Die Fragerunde öffnet mit der Frage nach der rechtlichen Grundlage der Firmennennungen im Film. Wulff erklärt, sowohl mit der Institution als auch juristisch genau geklärt zu haben, dass es möglich sei, die Namen der Firmen zu gebrauchen. Dies diene der Arbeiterkammer sogar als Prävention, denn viele Firmen tauchen immer wieder in der Arbeit der Kammer auf.

Die Rezeption des Films sei in Deutschland überraschend positiv, in Österreich gebe es von der Linken eine gewisse Voreingenommenheit gegenüber der Kammer, die in ihrer Gründung fußt, sich jedoch in den letzten Jahren gelegt habe. Worauf diese Voreingenommenheit fußt, bleibt in der Diskussion unklar. Einige Linke kritisieren beispielsweise, dass der starre Fokus auf Arbeiter andere soziale Gruppen ausblende, oder werfen ihr eine zu enge Beziehung zur Sozialdemokratischen Partei Österreichs vor.

Danach gefragt, wie es Wulff gelinge, bei so einem langen Dreh die kritische Distanz zu wahren, antwortet er, die Grundregel sei, dass die Institution vertraglich keinen Einfluss auf den Schnitt nehme. Ein gewisses Vertrauen der Mitarbeiter sei natürlich nötig, er wiederhole jedoch keine Szenen und interveniere nie in den Arbeitsvorgang. Anschließend finde im Schnitt eine „kalte Analyse“ des Materials statt, die die nötige Distanz gewährleiste.             

Kritisch wird dann die Schlussszene, in der der Film von der Arbeiterkammer in die ruhigen Straßen Wiens wechselt, diskutiert. Auf einige Zuschauer wirkt sie leer, auch Hedinger stellt in Frage, ob es der bestmögliche Schluss sei. Die Szene sei in ihrer Bedeutung zu vielschichtig und lüde uns zu sehr ein, über die Häuser und deren Einwohner zu spekulieren. Wulff verteidigt sie als Rückbezug zum Anfang, sowie von der Institution zu den Arbeitern, ihm gefalle die Offenheit der Szene.

Zum Schluss wird noch über das Verhältnis zu den abgebildeten Menschen gesprochen. Wulff erläutert, alle hätten eine Einverständniserklärung unterschrieben und durch die lange Wartezeit konnte er das Projekt meist gut erklären. Das Team sei mit der Kamera immer sehr präsent gewesen, das Gegenteil zu einer „unsichtbaren Kamera“, die Wulff scharf als „Überwachungskamera“ kritisiert.

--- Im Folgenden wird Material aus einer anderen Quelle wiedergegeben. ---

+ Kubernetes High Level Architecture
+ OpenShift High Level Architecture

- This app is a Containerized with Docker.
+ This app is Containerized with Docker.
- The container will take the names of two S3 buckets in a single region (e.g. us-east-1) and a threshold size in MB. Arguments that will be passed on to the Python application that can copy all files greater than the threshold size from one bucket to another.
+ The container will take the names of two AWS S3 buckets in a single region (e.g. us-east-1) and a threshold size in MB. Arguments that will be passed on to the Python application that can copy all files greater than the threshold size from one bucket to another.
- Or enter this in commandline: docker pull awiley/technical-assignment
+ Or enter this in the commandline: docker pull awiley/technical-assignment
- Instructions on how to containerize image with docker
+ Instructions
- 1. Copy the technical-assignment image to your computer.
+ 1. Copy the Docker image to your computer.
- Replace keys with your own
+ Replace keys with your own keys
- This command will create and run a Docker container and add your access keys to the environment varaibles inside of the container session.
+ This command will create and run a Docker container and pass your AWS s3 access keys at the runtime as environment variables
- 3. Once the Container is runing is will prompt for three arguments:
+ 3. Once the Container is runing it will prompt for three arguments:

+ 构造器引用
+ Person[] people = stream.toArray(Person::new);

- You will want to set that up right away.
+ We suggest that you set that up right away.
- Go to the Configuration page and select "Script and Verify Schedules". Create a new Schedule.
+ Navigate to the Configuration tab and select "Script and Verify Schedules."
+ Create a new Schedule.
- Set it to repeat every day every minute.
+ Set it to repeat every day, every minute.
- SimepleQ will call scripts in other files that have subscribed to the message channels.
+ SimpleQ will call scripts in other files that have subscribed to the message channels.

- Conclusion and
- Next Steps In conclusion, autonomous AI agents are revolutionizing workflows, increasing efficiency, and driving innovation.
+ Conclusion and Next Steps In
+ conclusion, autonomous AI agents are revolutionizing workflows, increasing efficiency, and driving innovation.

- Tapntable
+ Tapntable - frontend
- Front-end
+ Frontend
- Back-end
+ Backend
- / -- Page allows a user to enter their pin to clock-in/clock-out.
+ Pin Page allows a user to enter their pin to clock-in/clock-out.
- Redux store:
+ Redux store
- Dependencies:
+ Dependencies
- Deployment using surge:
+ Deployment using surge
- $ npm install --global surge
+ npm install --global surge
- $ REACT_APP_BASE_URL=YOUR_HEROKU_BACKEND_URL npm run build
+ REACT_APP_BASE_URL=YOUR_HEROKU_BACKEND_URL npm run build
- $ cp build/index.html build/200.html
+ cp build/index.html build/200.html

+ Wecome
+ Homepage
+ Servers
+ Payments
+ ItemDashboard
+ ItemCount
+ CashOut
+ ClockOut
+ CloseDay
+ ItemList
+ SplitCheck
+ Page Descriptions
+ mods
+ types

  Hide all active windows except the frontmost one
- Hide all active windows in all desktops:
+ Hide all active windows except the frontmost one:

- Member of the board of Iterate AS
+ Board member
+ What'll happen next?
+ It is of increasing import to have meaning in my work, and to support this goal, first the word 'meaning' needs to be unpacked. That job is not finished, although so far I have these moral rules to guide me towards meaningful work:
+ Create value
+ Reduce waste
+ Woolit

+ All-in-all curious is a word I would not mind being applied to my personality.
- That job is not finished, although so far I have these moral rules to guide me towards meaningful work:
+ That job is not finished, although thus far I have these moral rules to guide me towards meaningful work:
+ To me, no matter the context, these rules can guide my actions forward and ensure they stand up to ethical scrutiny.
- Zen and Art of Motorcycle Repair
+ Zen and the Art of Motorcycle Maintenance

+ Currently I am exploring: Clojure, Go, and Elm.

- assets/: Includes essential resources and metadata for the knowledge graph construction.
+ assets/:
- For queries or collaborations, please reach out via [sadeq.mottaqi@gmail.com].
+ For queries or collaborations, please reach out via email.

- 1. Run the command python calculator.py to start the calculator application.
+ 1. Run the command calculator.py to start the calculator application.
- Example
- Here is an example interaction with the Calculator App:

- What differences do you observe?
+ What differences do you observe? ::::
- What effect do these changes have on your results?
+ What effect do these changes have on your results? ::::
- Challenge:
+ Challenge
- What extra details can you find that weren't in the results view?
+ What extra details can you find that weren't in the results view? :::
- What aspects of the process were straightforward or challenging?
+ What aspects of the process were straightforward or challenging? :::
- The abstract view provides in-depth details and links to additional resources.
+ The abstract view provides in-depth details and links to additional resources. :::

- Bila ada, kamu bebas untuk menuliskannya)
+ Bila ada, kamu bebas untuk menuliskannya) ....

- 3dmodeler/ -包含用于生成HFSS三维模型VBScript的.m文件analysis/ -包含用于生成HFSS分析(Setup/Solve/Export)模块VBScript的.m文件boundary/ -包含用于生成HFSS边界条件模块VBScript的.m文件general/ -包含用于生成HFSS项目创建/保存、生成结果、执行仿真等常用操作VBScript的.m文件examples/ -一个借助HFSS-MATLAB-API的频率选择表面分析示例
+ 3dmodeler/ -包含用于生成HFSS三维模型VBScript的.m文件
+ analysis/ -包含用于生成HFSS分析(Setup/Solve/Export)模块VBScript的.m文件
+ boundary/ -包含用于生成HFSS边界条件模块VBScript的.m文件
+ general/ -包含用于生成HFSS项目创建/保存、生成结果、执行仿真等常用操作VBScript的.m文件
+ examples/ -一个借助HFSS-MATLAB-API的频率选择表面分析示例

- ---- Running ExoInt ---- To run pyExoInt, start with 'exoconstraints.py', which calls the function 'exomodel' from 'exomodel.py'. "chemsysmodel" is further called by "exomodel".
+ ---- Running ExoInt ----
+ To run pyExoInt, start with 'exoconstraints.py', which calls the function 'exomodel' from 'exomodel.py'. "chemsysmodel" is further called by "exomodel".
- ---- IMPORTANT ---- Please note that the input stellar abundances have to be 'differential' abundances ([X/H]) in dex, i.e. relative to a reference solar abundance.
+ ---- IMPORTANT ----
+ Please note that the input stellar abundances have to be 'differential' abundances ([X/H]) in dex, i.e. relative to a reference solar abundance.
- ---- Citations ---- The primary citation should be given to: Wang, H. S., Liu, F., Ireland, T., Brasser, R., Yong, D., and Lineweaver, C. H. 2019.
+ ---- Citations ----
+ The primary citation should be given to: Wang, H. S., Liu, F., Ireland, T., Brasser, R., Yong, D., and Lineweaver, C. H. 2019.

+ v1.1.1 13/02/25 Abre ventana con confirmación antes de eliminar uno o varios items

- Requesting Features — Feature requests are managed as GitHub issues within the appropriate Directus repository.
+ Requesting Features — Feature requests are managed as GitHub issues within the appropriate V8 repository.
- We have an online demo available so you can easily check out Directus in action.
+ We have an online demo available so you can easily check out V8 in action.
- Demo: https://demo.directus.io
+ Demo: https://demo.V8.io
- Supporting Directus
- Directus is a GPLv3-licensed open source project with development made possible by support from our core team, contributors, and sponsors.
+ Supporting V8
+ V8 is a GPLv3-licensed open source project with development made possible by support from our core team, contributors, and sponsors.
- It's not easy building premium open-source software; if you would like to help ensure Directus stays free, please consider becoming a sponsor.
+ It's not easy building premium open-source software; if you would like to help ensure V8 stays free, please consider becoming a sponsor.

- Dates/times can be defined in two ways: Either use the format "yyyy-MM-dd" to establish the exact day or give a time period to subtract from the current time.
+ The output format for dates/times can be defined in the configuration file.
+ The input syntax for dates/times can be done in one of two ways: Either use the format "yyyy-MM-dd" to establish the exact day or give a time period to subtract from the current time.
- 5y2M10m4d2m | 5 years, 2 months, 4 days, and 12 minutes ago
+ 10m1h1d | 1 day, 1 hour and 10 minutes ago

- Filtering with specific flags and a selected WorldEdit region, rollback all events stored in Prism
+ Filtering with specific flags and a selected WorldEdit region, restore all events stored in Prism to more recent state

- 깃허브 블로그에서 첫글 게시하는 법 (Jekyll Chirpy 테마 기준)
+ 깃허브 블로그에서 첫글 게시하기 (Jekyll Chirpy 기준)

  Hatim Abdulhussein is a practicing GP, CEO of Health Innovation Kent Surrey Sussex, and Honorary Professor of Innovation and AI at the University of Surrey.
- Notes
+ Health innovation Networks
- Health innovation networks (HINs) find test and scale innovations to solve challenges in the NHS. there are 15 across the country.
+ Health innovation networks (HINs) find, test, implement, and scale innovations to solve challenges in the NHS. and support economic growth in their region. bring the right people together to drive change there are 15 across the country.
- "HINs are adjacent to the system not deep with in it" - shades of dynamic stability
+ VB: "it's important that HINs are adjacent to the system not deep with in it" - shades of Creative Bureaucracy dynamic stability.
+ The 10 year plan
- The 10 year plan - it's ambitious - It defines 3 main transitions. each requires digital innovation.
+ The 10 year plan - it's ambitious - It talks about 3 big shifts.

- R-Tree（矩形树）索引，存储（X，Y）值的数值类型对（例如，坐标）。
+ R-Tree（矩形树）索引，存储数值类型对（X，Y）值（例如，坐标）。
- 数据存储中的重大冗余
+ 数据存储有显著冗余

Die Diskussion beleuchtet die respektvolle und zugleich interessiert-distanzierte Haltung, mit der in Für die Vielen eine Institution betrachtet wird. Die Arbeiterkammer erschließt sich dem deutschen Zuschauer, trotz eines fehlenden deutschen Pendants, durch reines Beobachten der Arbeitsschritte.